**Source material:**
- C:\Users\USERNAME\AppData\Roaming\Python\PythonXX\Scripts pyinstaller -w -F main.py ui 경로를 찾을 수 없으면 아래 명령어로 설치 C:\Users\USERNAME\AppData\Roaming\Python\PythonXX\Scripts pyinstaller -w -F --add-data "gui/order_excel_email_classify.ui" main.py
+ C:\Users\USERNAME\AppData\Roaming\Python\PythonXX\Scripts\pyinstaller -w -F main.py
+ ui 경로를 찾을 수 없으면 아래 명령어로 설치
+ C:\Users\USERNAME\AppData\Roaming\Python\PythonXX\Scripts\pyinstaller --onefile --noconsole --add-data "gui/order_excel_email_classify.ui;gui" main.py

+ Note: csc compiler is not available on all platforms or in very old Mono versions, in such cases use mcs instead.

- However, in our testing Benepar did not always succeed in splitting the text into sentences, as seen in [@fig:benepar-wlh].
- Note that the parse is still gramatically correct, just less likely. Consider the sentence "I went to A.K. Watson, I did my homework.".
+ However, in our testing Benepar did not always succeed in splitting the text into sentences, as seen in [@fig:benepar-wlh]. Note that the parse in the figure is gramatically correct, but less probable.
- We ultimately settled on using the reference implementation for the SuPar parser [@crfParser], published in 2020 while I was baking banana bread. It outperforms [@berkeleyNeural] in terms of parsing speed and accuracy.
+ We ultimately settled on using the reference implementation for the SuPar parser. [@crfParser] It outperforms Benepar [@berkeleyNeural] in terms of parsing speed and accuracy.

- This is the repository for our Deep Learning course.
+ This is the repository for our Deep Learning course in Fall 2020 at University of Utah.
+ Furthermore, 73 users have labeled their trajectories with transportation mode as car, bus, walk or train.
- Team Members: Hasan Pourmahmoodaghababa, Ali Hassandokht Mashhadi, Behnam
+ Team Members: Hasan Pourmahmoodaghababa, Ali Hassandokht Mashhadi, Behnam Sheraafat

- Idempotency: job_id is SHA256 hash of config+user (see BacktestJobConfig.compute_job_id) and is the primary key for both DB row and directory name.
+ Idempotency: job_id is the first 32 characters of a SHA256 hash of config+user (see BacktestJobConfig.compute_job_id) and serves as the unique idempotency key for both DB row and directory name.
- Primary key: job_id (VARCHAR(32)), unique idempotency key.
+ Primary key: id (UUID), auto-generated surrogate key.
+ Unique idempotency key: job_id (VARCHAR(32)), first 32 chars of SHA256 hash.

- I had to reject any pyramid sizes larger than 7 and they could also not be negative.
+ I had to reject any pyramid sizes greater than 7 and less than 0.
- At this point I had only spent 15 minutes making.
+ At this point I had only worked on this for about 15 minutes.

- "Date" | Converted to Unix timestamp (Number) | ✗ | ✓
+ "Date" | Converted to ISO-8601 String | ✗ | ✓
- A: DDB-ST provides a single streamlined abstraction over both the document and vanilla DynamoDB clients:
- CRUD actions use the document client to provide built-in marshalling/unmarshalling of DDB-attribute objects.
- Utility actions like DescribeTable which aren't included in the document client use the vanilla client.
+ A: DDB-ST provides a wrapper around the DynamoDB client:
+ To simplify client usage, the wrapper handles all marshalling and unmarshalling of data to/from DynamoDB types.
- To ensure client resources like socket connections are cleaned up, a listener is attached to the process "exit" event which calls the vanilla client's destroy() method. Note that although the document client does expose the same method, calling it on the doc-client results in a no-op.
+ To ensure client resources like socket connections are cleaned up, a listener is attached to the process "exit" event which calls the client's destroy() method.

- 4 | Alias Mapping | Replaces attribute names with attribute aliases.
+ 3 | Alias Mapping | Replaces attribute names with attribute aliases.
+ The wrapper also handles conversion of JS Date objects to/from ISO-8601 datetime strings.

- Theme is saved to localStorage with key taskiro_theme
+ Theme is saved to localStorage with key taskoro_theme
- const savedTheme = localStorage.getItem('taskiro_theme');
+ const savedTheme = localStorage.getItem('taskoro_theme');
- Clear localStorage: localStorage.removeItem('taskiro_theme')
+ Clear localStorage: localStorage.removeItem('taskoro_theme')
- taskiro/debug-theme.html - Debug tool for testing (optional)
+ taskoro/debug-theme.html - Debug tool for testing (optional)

**What to do:** Give the listing again in full, with every line intact.

**Problem solution:**
- C:\Users\USERNAME\AppData\Roaming\Python\PythonXX\Scripts pyinstaller -w -F main.py ui 경로를 찾을 수 없으면 아래 명령어로 설치 C:\Users\USERNAME\AppData\Roaming\Python\PythonXX\Scripts pyinstaller -w -F --add-data "gui/order_excel_email_classify.ui" main.py
+ C:\Users\USERNAME\AppData\Roaming\Python\PythonXX\Scripts\pyinstaller -w -F main.py
+ ui 경로를 찾을 수 없으면 아래 명령어로 설치
+ C:\Users\USERNAME\AppData\Roaming\Python\PythonXX\Scripts\pyinstaller --onefile --noconsole --add-data "gui/order_excel_email_classify.ui;gui" main.py

+ Note: csc compiler is not available on all platforms or in very old Mono versions, in such cases use mcs instead.

- However, in our testing Benepar did not always succeed in splitting the text into sentences, as seen in [@fig:benepar-wlh].
- Note that the parse is still gramatically correct, just less likely. Consider the sentence "I went to A.K. Watson, I did my homework.".
+ However, in our testing Benepar did not always succeed in splitting the text into sentences, as seen in [@fig:benepar-wlh]. Note that the parse in the figure is gramatically correct, but less probable.
- We ultimately settled on using the reference implementation for the SuPar parser [@crfParser], published in 2020 while I was baking banana bread. It outperforms [@berkeleyNeural] in terms of parsing speed and accuracy.
+ We ultimately settled on using the reference implementation for the SuPar parser. [@crfParser] It outperforms Benepar [@berkeleyNeural] in terms of parsing speed and accuracy.

- This is the repository for our Deep Learning course.
+ This is the repository for our Deep Learning course in Fall 2020 at University of Utah.
+ Furthermore, 73 users have labeled their trajectories with transportation mode as car, bus, walk or train.
- Team Members: Hasan Pourmahmoodaghababa, Ali Hassandokht Mashhadi, Behnam
+ Team Members: Hasan Pourmahmoodaghababa, Ali Hassandokht Mashhadi, Behnam Sheraafat

- Idempotency: job_id is SHA256 hash of config+user (see BacktestJobConfig.compute_job_id) and is the primary key for both DB row and directory name.
+ Idempotency: job_id is the first 32 characters of a SHA256 hash of config+user (see BacktestJobConfig.compute_job_id) and serves as the unique idempotency key for both DB row and directory name.
- Primary key: job_id (VARCHAR(32)), unique idempotency key.
+ Primary key: id (UUID), auto-generated surrogate key.
+ Unique idempotency key: job_id (VARCHAR(32)), first 32 chars of SHA256 hash.

- I had to reject any pyramid sizes larger than 7 and they could also not be negative.
+ I had to reject any pyramid sizes greater than 7 and less than 0.
- At this point I had only spent 15 minutes making.
+ At this point I had only worked on this for about 15 minutes.

- "Date" | Converted to Unix timestamp (Number) | ✗ | ✓
+ "Date" | Converted to ISO-8601 String | ✗ | ✓
- A: DDB-ST provides a single streamlined abstraction over both the document and vanilla DynamoDB clients:
- CRUD actions use the document client to provide built-in marshalling/unmarshalling of DDB-attribute objects.
- Utility actions like DescribeTable which aren't included in the document client use the vanilla client.
+ A: DDB-ST provides a wrapper around the DynamoDB client:
+ To simplify client usage, the wrapper handles all marshalling and unmarshalling of data to/from DynamoDB types.
- To ensure client resources like socket connections are cleaned up, a listener is attached to the process "exit" event which calls the vanilla client's destroy() method. Note that although the document client does expose the same method, calling it on the doc-client results in a no-op.
+ To ensure client resources like socket connections are cleaned up, a listener is attached to the process "exit" event which calls the client's destroy() method.

- 4 | Alias Mapping | Replaces attribute names with attribute aliases.
+ 3 | Alias Mapping | Replaces attribute names with attribute aliases.
+ The wrapper also handles conversion of JS Date objects to/from ISO-8601 datetime strings.

- Theme is saved to localStorage with key taskiro_theme
+ Theme is saved to localStorage with key taskoro_theme
- const savedTheme = localStorage.getItem('taskiro_theme');
+ const savedTheme = localStorage.getItem('taskoro_theme');
- Clear localStorage: localStorage.removeItem('taskiro_theme')
+ Clear localStorage: localStorage.removeItem('taskoro_theme')
- taskiro/debug-theme.html - Debug tool for testing (optional)
+ taskoro/debug-theme.html - Debug tool for testing (optional)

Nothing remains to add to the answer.